Activity:
Every line below from the one containing "[85,431,142,447] captical ->" to the final line must be reproduced exactly, and no other line may appear in the answer.

The data:

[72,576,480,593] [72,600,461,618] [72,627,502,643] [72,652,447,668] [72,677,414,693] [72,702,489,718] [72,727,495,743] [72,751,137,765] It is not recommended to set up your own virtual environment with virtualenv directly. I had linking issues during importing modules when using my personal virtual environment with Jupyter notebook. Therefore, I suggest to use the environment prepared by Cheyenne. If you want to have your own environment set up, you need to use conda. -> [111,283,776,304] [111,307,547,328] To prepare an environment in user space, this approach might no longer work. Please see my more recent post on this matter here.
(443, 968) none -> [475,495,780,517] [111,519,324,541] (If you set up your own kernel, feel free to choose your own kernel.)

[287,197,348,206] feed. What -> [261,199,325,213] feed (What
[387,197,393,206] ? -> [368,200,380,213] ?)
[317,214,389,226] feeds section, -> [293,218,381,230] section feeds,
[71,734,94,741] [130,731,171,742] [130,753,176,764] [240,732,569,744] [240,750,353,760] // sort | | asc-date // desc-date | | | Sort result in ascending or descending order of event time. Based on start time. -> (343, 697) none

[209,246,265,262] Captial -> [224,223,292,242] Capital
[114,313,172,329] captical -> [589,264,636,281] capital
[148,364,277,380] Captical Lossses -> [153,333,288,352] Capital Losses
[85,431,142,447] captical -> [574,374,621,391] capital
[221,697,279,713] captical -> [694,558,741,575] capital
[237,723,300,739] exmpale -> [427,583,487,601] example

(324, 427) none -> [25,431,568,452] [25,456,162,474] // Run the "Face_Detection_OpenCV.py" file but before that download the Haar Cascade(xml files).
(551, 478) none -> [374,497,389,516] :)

Exercise answer:
[85,431,142,447] captical -> [574,374,621,391] capital
[221,697,279,713] captical -> [694,558,741,575] capital
[237,723,300,739] exmpale -> [427,583,487,601] example

(324, 427) none -> [25,431,568,452] [25,456,162,474] // Run the "Face_Detection_OpenCV.py" file but before that download the Haar Cascade(xml files).
(551, 478) none -> [374,497,389,516] :)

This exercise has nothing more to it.